Теперь же, оказавшись в верхней квартире, он отложил большой бурый ноздреватый булыган в сторону и взялся за листки бумаги со своей текущей работой. Написанное показалось ему безнадежным, дрянью просто несусветной. Он положил рукопись снова на стол и подошел к окну, решив выглянуть на улицу. На улице была та же дрянь. Не понятно было даже, с чего начать. Чего он хотел, так это денег. Что им нужно, так это деньги. Чего у них нет – это денег. А что есть, так это дети и долги.
Он набрал номер телефона, стоящего в квартире внизу, и, когда женщина взяла трубку, сказал:
– Ты знаешь, что мне тут подумалось. Я понял, как нам огрести столько денег, сколько нам нужно. Мы можем продать детей.
– Ты меня любишь? – сказала женщина.
– Это же я тебе звоню, верно? Отвлекся от работы, чтобы позвонить тебе. Хорошенько там береги детей. Постарайся получше покормить их в полдник и немножко приберись в берлоге. А то не дом, а бардак какой-то.
– А ты что будешь делать?
– Немного погодя я спущусь и помогу тебе. Потом будем пить кофе, пока дети спят. Позвони мне, когда они заснут.
Увидев на улице почтальона, он спустился в расположенный на уровне улицы полуподвал, куда как раз и бросали почту. Вдоль всей дальней стены шли полки с книгами и журналами; поодаль, около газовой плиты, стояла детская механическая пианола, та самая, которую он задействовал в своей последней пьесе, шедшей на Бродвее; пьеса, кстати, провалилась, уже третья подряд. Здесь же стоял автомобиль и валялся хлам, привезенный из Нью-Йорка: детские коляски и другие колесные штуковины, на которых возят малышей, плетеные колыбельки и брезентовые ванночки для младенцев, игрушки, трехколесные велосипеды и недавно купленный сыну велосипед побольше, на котором, сидя нормальным образом на сиденье, он кататься еще не мог, но ездить все же ухитрялся и очень это занятие любил, хотя предаваться ему мог только в присутствии кого-либо из взрослых, кто помогал бы и следил, чтобы он не покалечился. Рядом садовый инструмент: секатор для подрезки розовых деревьев и кустов, лопата, грабли и газонокосилка.

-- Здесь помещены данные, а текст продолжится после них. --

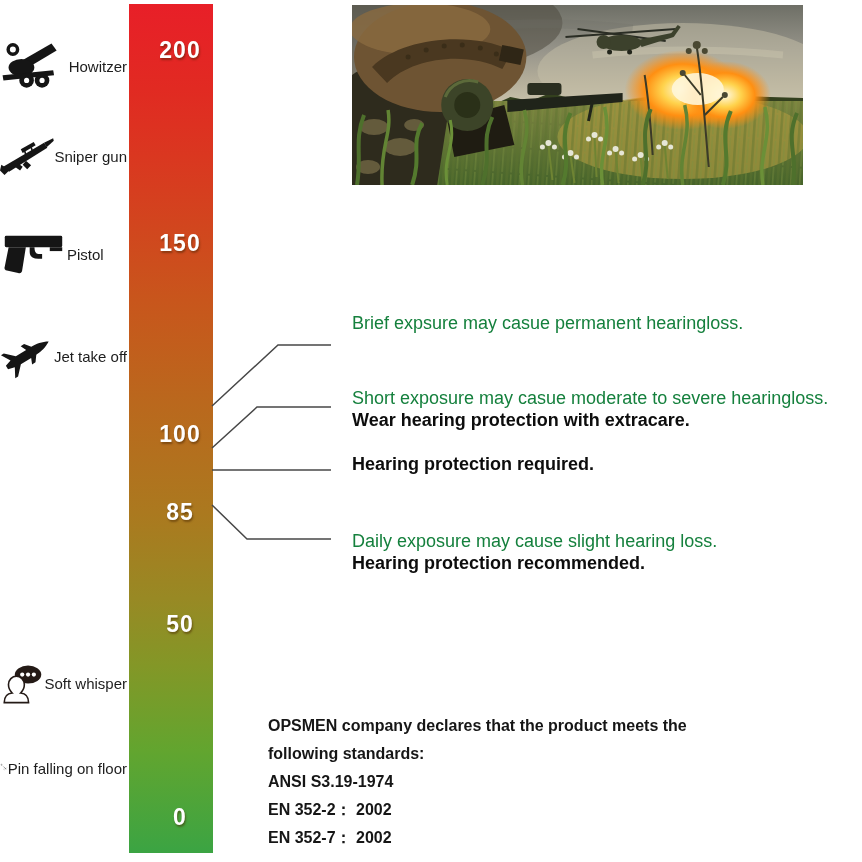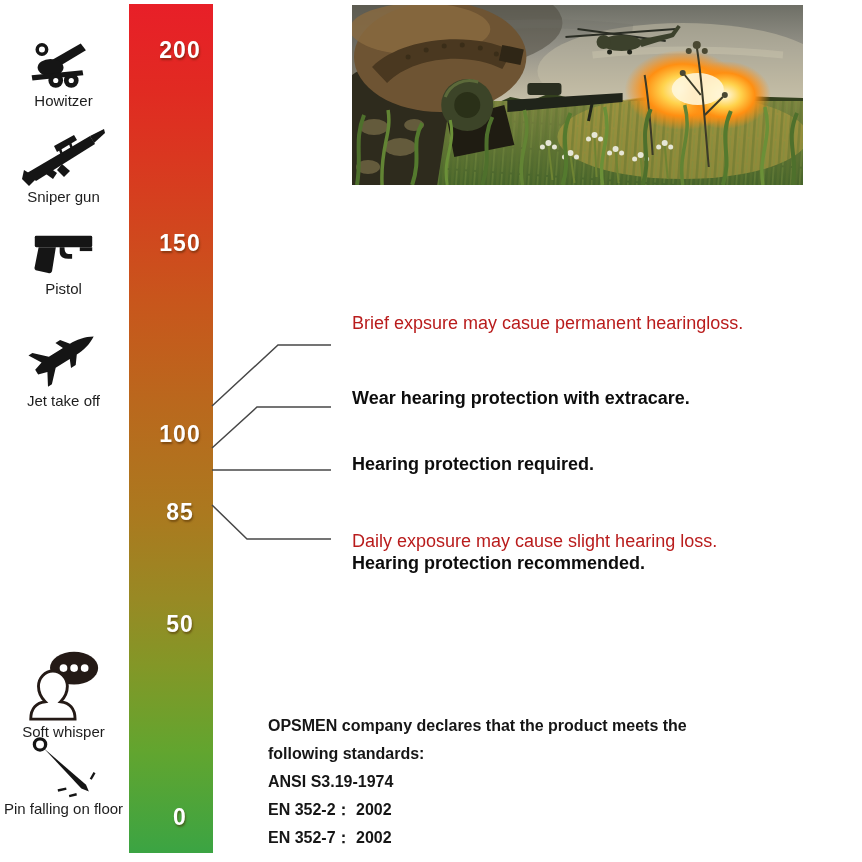--- a/index.html
+++ b/index.html
@@ -22,7 +22,7 @@
   
   .source{
     position:absolute;left:0;width:127px;
-    display:flex;flex-direction:column;align-items:center;
+    display:flex;flex-direction:row;align-items:center;
   }
   .source .cap{
     font-size:15px;color:#1d1d1d;margin-top:2px;white-space:nowrap;

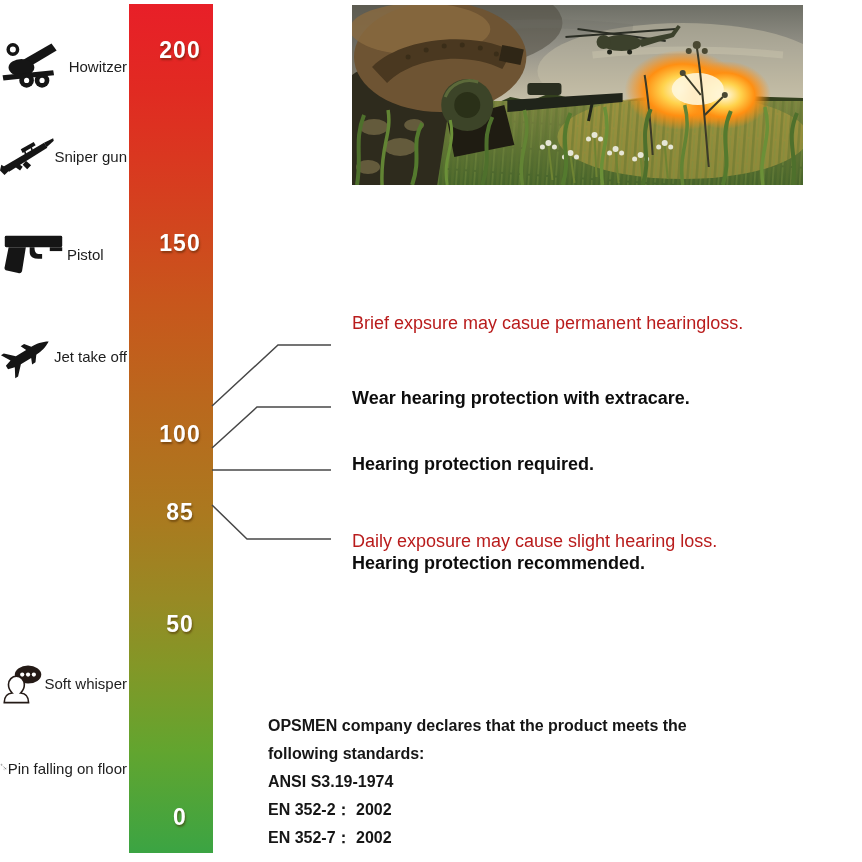--- a/index.html
+++ b/index.html
@@ -32,7 +32,7 @@
   .lines{position:absolute;left:0;top:0;pointer-events:none;}
   
   .warn{position:absolute;left:352px;font-size:18px;line-height:22px;white-space:nowrap;}
-  .warn .reg{color:#b91c1c;}
+  .warn .reg{color:#15803d;}
   .warn .b{color:#0d0d0d;font-weight:bold;}
   
   .decl{

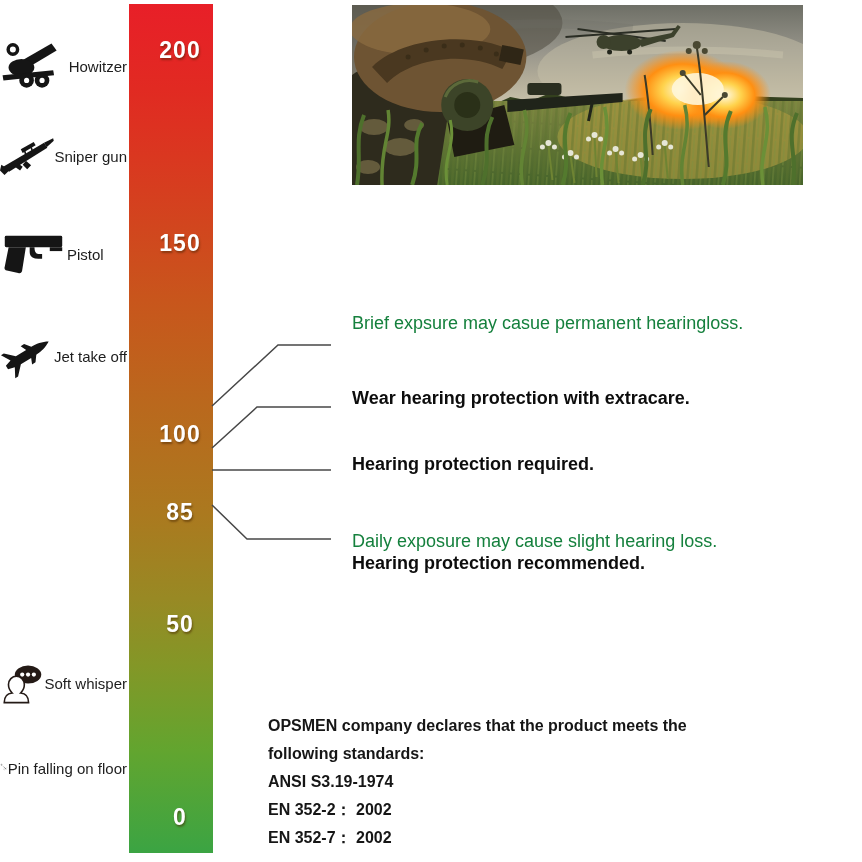--- a/index.html
+++ b/index.html
@@ -139,6 +139,7 @@
     <div class="reg">Brief expsure may casue permanent hearingloss.</div>
   </div>
   <div class="warn" style="top:387px">
+    <div class="reg">Short exposure may casue moderate to severe hearingloss.</div>
     <div class="b">Wear hearing protection with extracare.</div>
   </div>
   <div class="warn" style="top:453px">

Господи, подумал он, лучше бы мне вставать в семь, к девяти сидеть уже где-нибудь на работе в городе, а домой приходить в шесть и жить, как живут все нормальные люди.

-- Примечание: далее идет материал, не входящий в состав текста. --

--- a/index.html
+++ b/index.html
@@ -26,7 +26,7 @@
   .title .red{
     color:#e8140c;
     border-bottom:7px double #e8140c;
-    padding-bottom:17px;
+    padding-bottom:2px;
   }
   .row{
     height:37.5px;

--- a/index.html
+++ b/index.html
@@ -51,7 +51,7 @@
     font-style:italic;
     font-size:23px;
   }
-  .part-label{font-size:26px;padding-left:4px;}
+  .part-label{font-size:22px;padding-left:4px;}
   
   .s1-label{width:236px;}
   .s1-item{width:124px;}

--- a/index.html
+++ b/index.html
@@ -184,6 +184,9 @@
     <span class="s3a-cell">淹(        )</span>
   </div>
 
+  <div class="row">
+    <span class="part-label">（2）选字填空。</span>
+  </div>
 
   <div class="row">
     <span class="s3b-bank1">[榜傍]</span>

Однажды, когда он стриг траву на газоне, позволяя Джонни себе помогать (дело было на закате, около семи вечера), из верхней квартиры дома напротив – точно такого же дома, как у них, – на лестничную площадку вышел мужчина и через всю улицу воззвал: «А можно вас спросить, что вы пишете?»

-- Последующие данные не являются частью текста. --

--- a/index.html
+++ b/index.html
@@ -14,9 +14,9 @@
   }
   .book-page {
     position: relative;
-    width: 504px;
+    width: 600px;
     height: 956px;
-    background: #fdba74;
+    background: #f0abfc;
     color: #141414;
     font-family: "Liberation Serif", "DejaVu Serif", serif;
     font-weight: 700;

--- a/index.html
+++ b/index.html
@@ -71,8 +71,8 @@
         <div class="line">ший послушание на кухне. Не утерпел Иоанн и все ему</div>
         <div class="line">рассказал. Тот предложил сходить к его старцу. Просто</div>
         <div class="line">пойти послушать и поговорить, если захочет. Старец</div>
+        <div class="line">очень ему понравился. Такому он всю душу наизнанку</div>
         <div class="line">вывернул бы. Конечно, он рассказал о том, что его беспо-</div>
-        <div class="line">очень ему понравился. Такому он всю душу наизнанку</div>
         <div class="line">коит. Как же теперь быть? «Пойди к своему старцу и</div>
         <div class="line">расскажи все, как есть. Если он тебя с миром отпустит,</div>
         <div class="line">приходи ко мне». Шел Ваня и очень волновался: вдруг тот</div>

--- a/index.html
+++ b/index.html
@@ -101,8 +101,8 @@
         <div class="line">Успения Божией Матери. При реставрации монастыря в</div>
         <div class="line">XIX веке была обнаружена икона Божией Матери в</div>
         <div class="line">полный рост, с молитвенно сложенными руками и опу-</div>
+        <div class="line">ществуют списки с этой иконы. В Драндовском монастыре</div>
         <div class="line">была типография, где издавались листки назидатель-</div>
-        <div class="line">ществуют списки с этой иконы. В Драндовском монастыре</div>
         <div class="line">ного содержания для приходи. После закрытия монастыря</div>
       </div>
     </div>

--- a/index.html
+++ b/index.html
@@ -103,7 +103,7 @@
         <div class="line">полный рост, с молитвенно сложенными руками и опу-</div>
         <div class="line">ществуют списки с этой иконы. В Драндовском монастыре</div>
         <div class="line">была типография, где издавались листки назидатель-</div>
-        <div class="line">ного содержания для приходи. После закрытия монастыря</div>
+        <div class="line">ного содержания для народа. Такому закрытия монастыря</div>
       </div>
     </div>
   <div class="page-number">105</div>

Письма оказались все ни к черту.
В письме какой-то женщины из Ричмонда (штат Виргиния) сообщалось, что некий персонаж у него, оказывается, дважды назван «культурным», тогда как правильно было бы сказать о нем «воспитанный». Женщина спрашивала, намеренно ли он это сделал, то есть является ли это элементом его стиля, или он просто не знал, как надо.